The episode poignantly covers the untimely death of Nirvana's frontman, Kurt Cobain, in April 1994. Chris reflects on Cobain's struggles with fame, chronic pain, and substance abuse, portraying his death as a cultural milestone that signified the end of an era in alternative rock.
Notable Quote:
"With Nirvana, Cobain had sung sardonically, even ruefully, about how teenage angst had made him a star. The truth was, Kurt hadn't seen anything yet." – Chris Molanphy [65:43]
Cobain's passing not only marked the loss of a musical icon but also symbolized a shift towards the commodification and diversification of alternative music in the post-grunge era.
Chris concludes Part 1 by hinting at the subsequent evolution of alternative rock following Nirvana's demise.
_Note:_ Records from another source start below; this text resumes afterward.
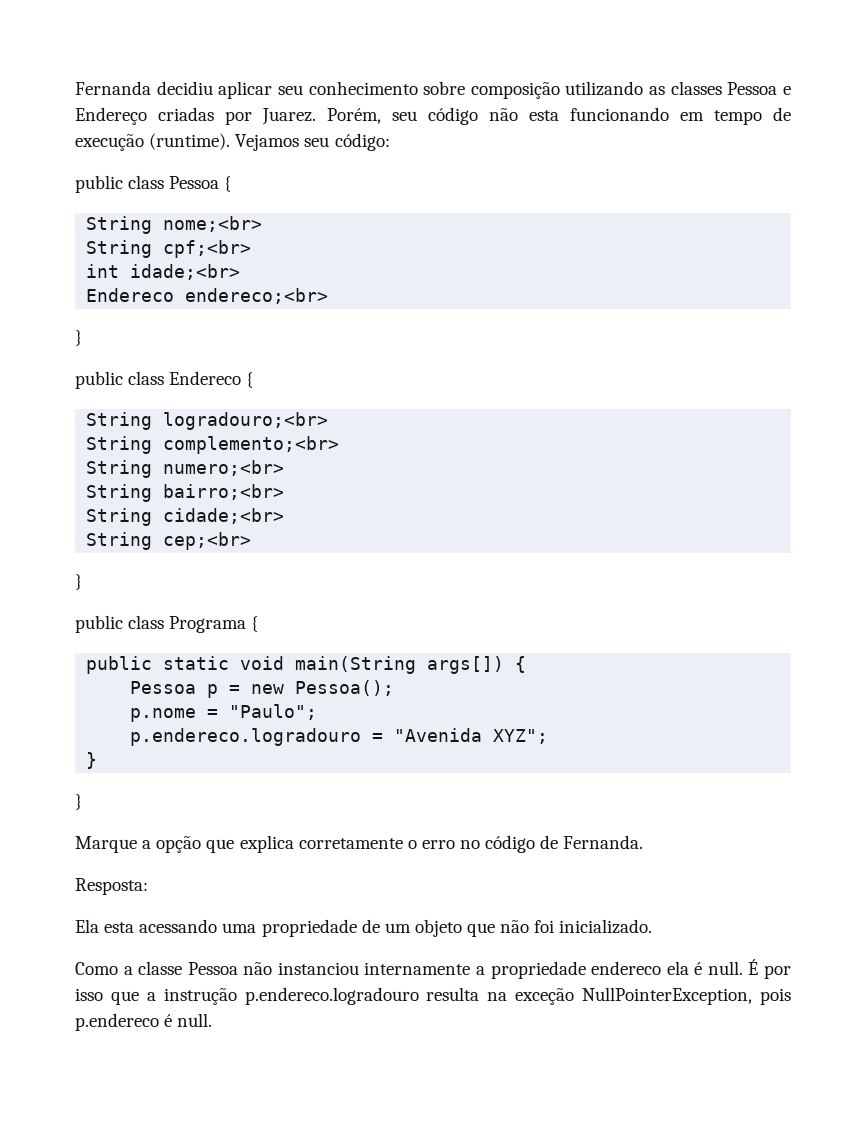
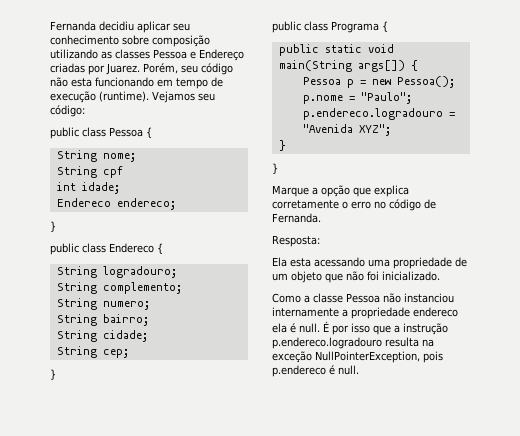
[163,216,263,232] [86,240,252,258] nome;<br> // String cpf;<br> -> [102,153,136,162] [56,166,123,178] nome; // String cpf
[130,264,241,280] [86,288,329,304] idade;<br> // Endereco endereco;<br> -> [81,182,120,194] [56,198,176,210] idade; // Endereco endereco;
[163,412,329,430] [86,436,340,454] [86,460,285,478] [86,484,285,502] [86,508,285,526] [86,532,252,550] logradouro;<br> // String complemento;<br> // String numero;<br> // String bairro;<br> // String cidade;<br> // String cep;<br> -> [102,266,177,278] [56,282,182,294] [56,298,150,310] [56,314,149,326] [56,330,148,342] [56,346,129,358] logradouro; // String complemento; // String numero; // String bairro; // String cidade; // String cep;

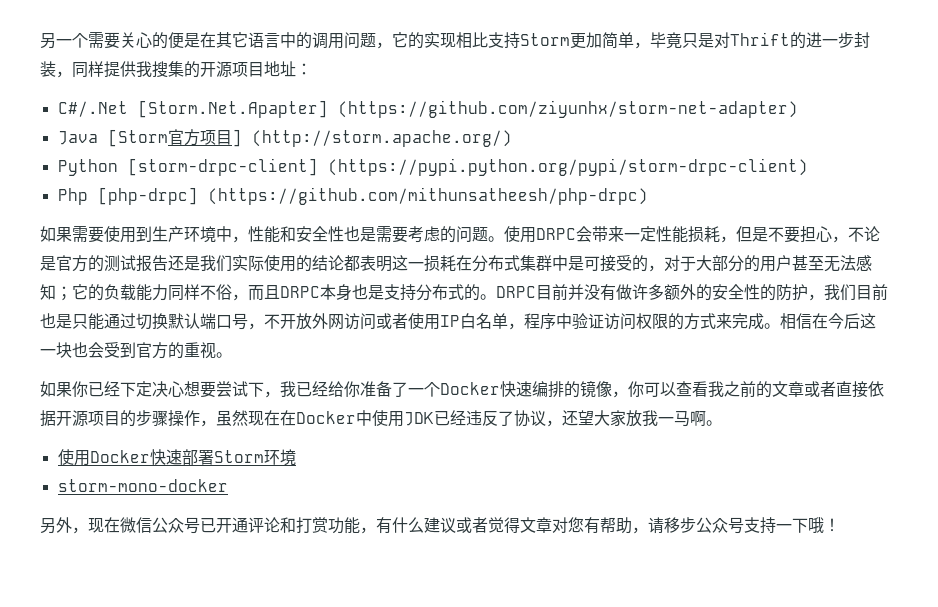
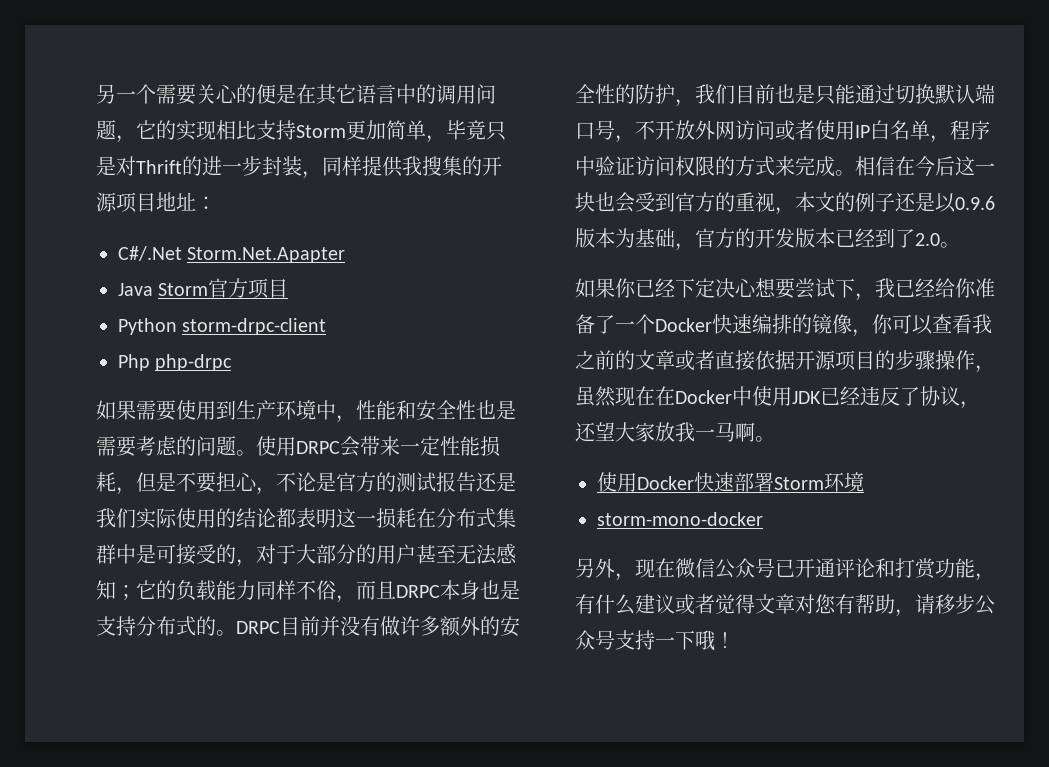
[137,100,798,118] [Storm.Net.Apapter] (https://github.com/ziyunhx/storm-net-adapter) -> [187,247,346,263] Storm.Net.Apapter
[107,129,168,147] [Storm -> [158,283,209,296] Storm
[231,129,512,147] ] (http://storm.apache.org/) -> (289, 288) none
[127,158,808,176] [storm-drpc-client] (https://pypi.python.org/pypi/storm-drpc-client) -> [182,318,327,335] storm-drpc-client
[97,187,648,205] [php-drpc] (https://github.com/mithunsatheesh/php-drpc) -> [155,354,233,371] php-drpc
(216, 350) none -> [775,192,995,215] [575,228,940,251] ，本文的例子还是以0.9.6版本为基础，官方的开发版本已经到了2.0

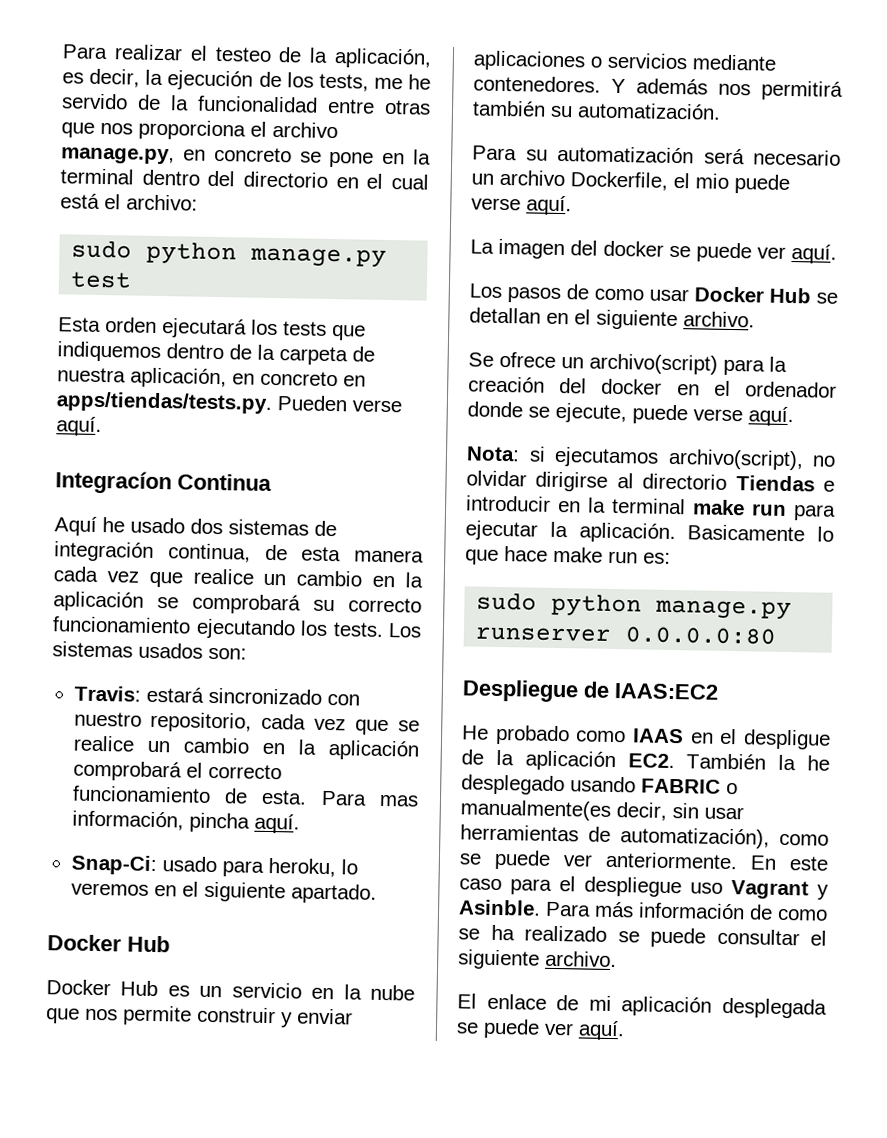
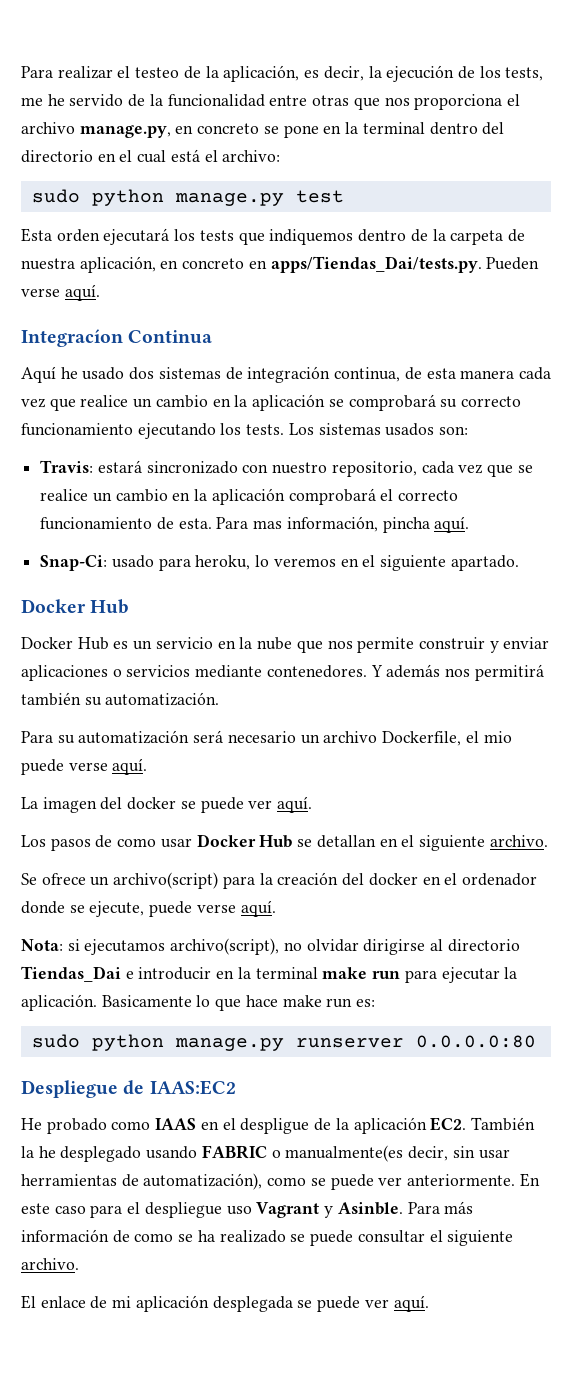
[56,391,273,414] apps/tiendas/tests.py. -> [270,256,482,273] apps/Tiendas_Dai/tests.py.
[735,475,815,492] Tiendas -> [21,966,121,982] Tiendas_Dai

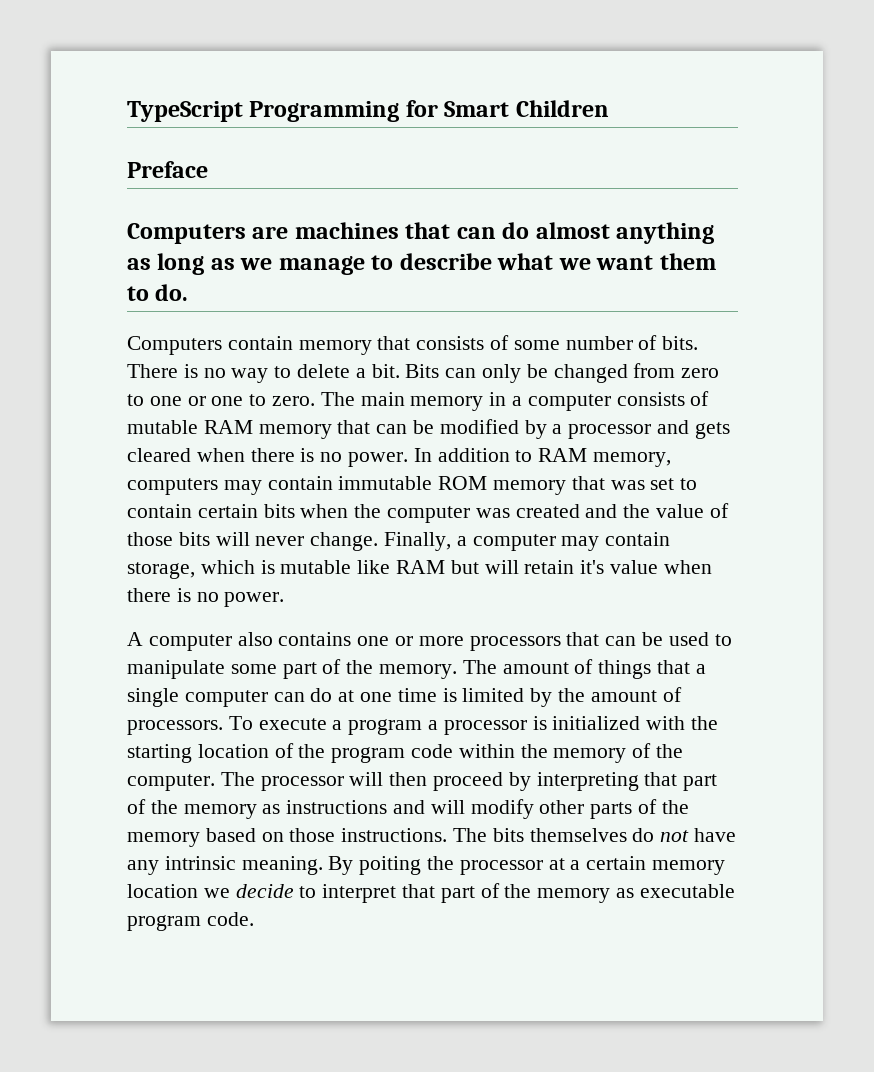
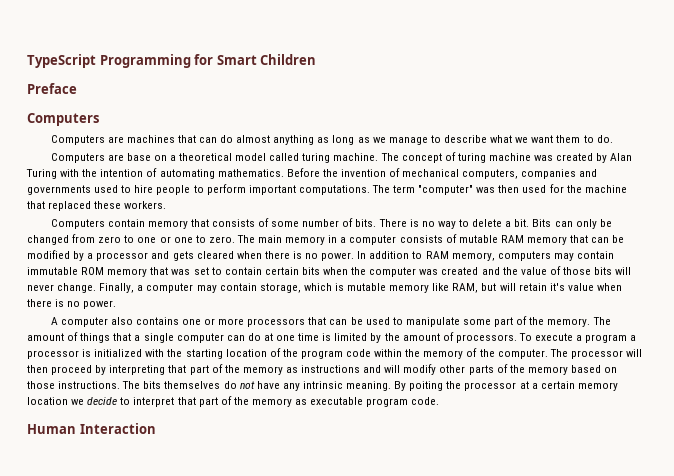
(246, 233) none -> [50,135,105,145] // Computers
(189, 292) none -> [50,152,633,163] [26,168,598,179] [27,184,627,195] [27,201,167,211] // Computers are base on a theoretical model called turing machine. The concept of turing machine was created by Alan Turing with the intention of automating mathematics. Before the invention of mechanical computers, companies and governments used to hire people to perform important computations. The term "computer" was then used for the machine that replaced these workers.
[357,560,446,574] like RAM -> [389,283,479,293] memory like RAM,
(254, 919) none -> [27,423,156,434] // Human Interaction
He anticipates a wave of post-grunge bands that would draw from punk, ska, and rap rock, further diversifying the modern rock landscape.
Notable Quote:
"With Nirvana, Cobain had sung sardonically, even ruefully, about how teenage angst had made him a star... A new wave of post Nirvana alt rock bands... would benefit more from the grunge explosion than the grunge bands did." – Chris Molanphy [65:43]
This transition sets the stage for the continued exploration of alternative music's trajectory in subsequent episodes.
"All Apologies Edition Part 1" offers an in-depth exploration of a pivotal decade in music history, underscored by compelling storytelling and insightful analysis from Chris Molanphy. By examining the intersection of cultural movements, iconic bands, and industry shifts, the episode provides listeners with a nuanced understanding of how alternative rock evolved from niche subgenres into a dominant force in mainstream music.
Listeners can look forward to Part 2, which promises to delve deeper into the post-grunge era and the lasting legacy of the 1990s music revolution.